Activity: Images stay out. Everything else in the records is repeated exactly.

Data for this exercise:
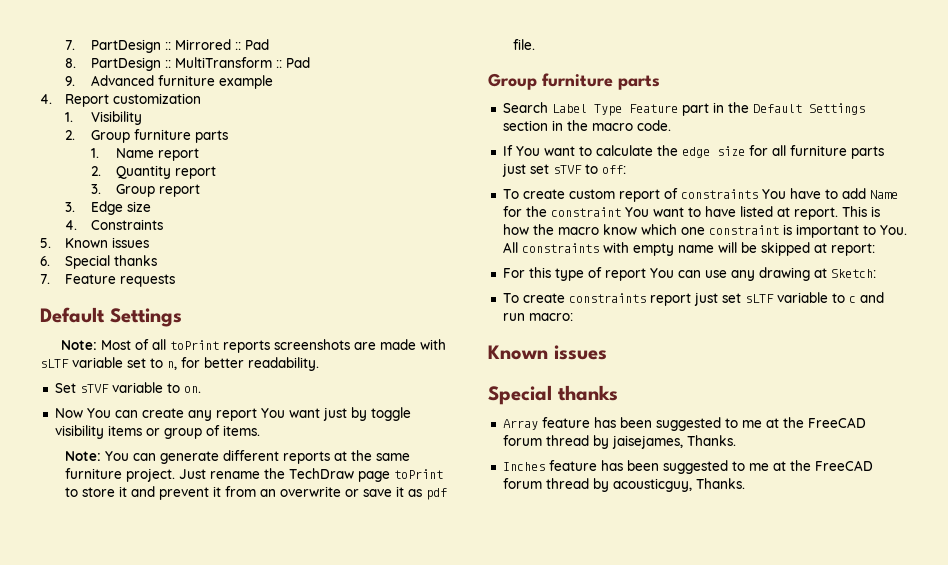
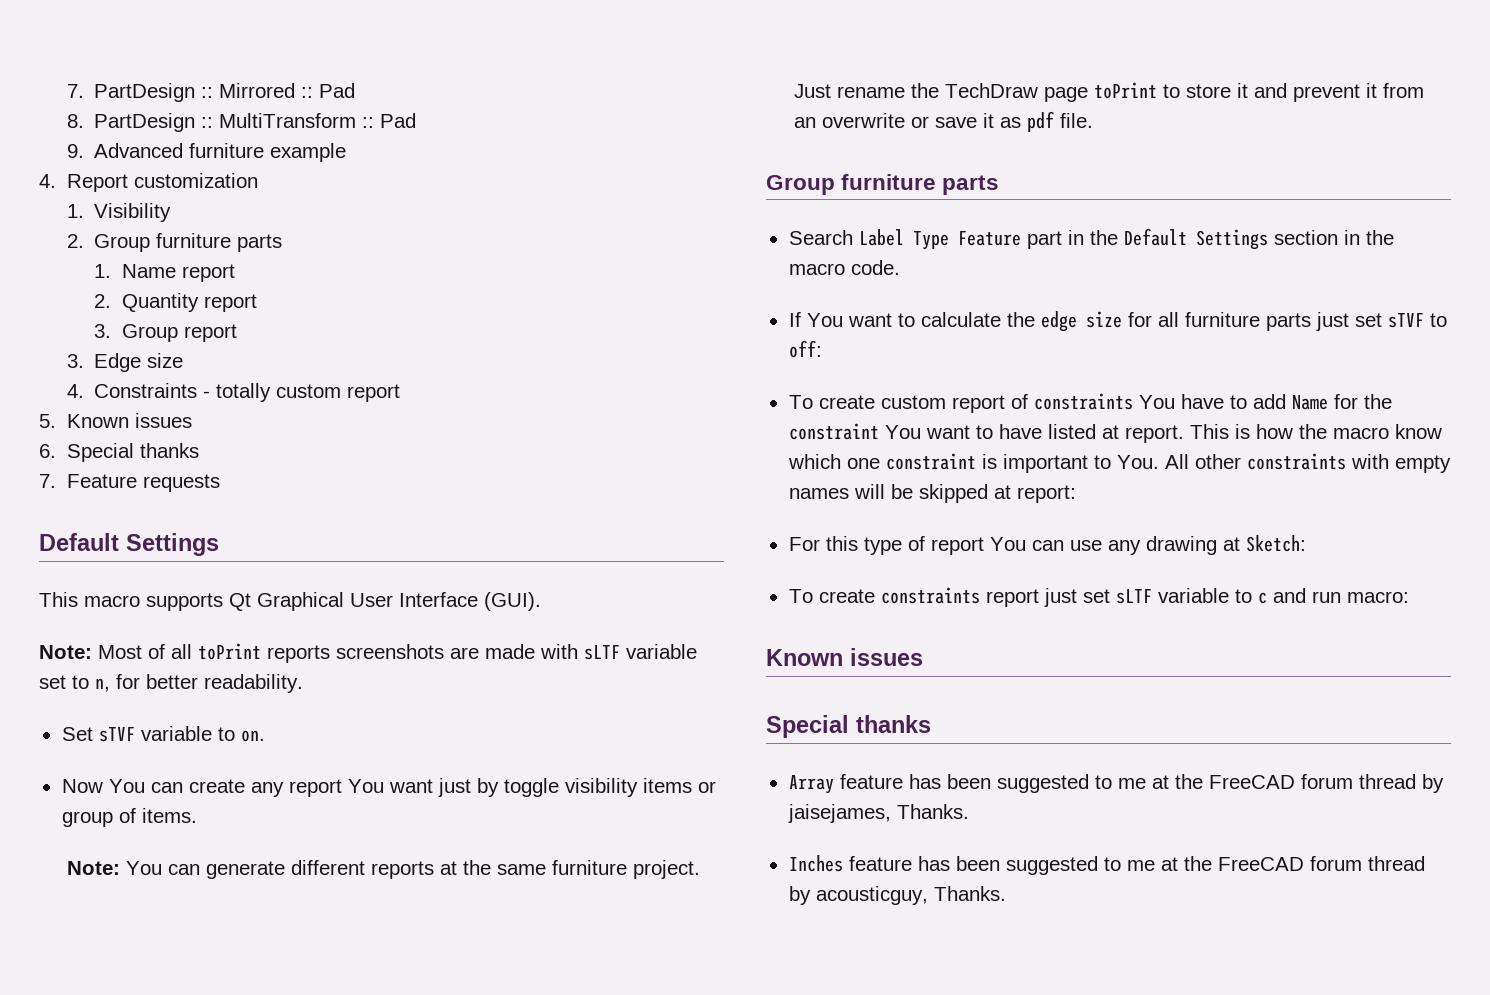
- 4. Constraints
+ 4. Constraints - totally custom report
+ This macro supports Qt Graphical User Interface (GUI).
- This is how the macro know which one constraint is important to You. All constraints with empty name will be skipped at report:
+ This is how the macro know which one constraint is important to You. All other constraints with empty names will be skipped at report:

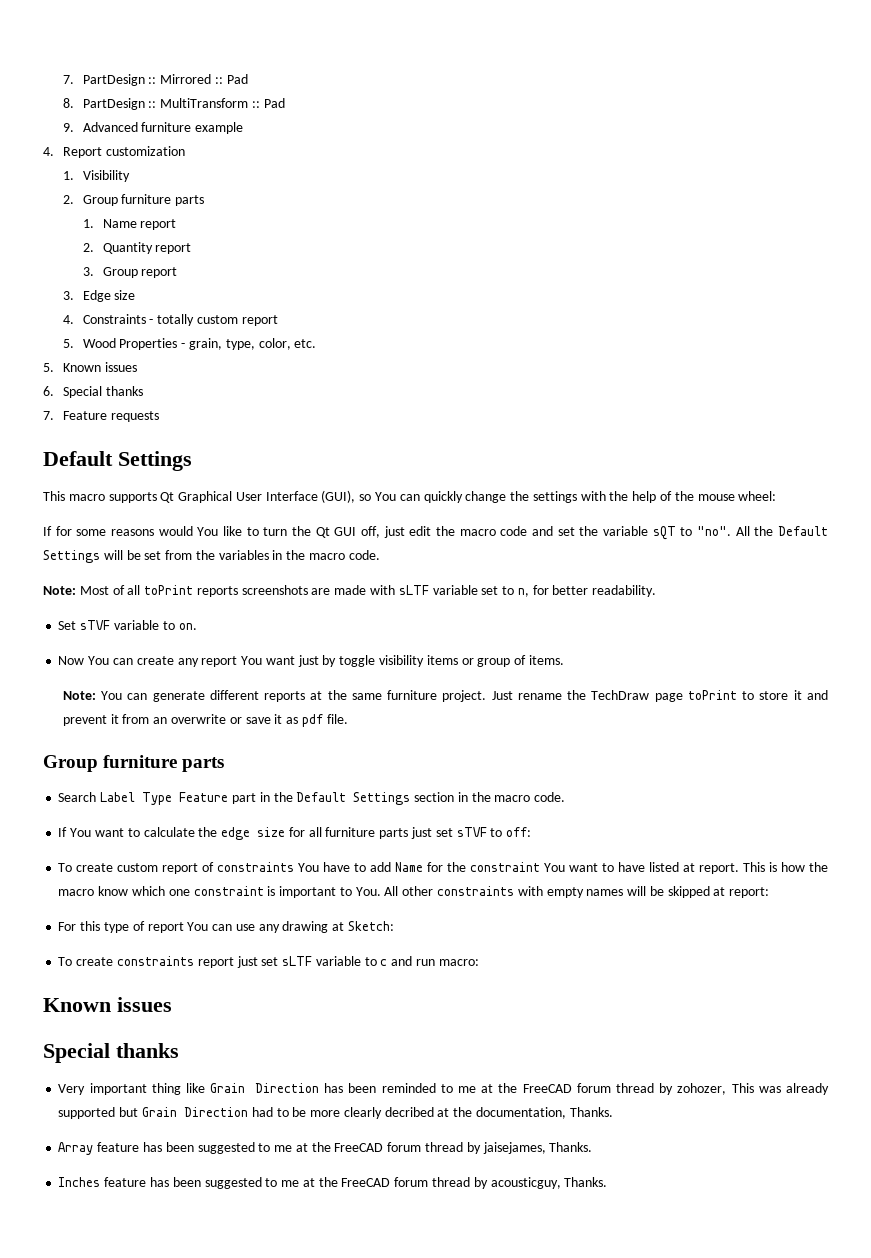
+ 5. Wood Properties - grain, type, color, etc.
- This macro supports Qt Graphical User Interface (GUI).
+ This macro supports Qt Graphical User Interface (GUI), so You can quickly change the settings with the help of the mouse wheel:
+ If for some reasons would You like to turn the Qt GUI off, just edit the macro code and set the variable sQT to "no". All the Default Settings will be set from the variables in the macro code.
+ Very important thing like Grain Direction has been reminded to me at the FreeCAD forum thread by zohozer, This was already supported but Grain Direction had to be more clearly decribed at the documentation, Thanks.

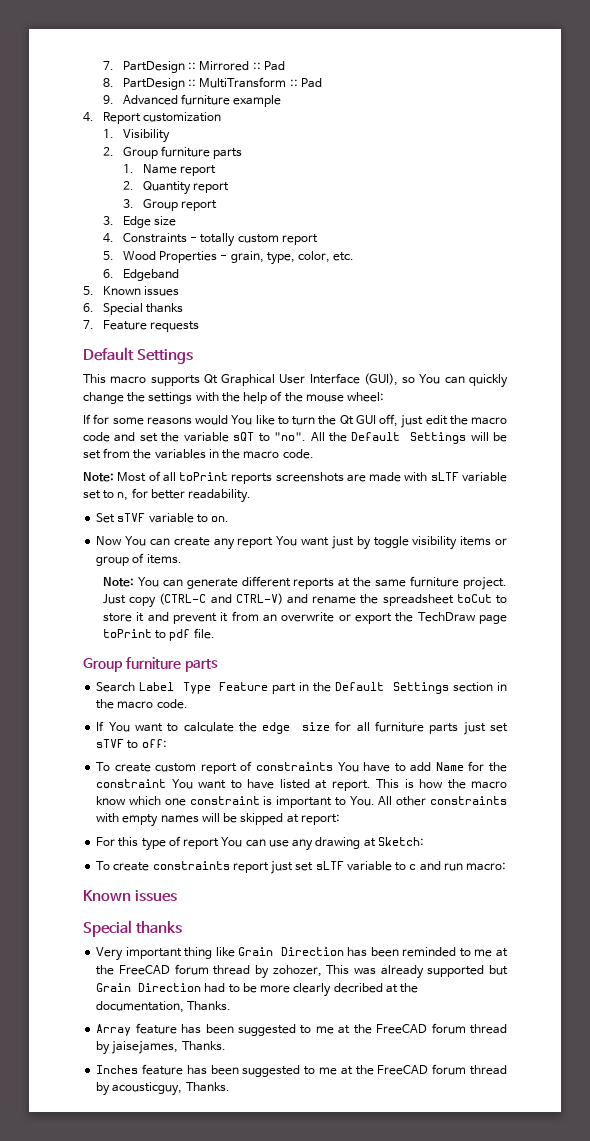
+ 6. Edgeband
- Just rename the TechDraw page toPrint to store it and prevent it from an overwrite or save it as pdf file.
+ Just copy (CTRL-C and CTRL-V) and rename the spreadsheet toCut to store it and prevent it from an overwrite or export the TechDraw page toPrint to pdf file.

Result:
- 4. Constraints
+ 4. Constraints - totally custom report
+ This macro supports Qt Graphical User Interface (GUI).
- This is how the macro know which one constraint is important to You. All constraints with empty name will be skipped at report:
+ This is how the macro know which one constraint is important to You. All other constraints with empty names will be skipped at report:

+ 5. Wood Properties - grain, type, color, etc.
- This macro supports Qt Graphical User Interface (GUI).
+ This macro supports Qt Graphical User Interface (GUI), so You can quickly change the settings with the help of the mouse wheel:
+ If for some reasons would You like to turn the Qt GUI off, just edit the macro code and set the variable sQT to "no". All the Default Settings will be set from the variables in the macro code.
+ Very important thing like Grain Direction has been reminded to me at the FreeCAD forum thread by zohozer, This was already supported but Grain Direction had to be more clearly decribed at the documentation, Thanks.

+ 6. Edgeband
- Just rename the TechDraw page toPrint to store it and prevent it from an overwrite or save it as pdf file.
+ Just copy (CTRL-C and CTRL-V) and rename the spreadsheet toCut to store it and prevent it from an overwrite or export the TechDraw page toPrint to pdf file.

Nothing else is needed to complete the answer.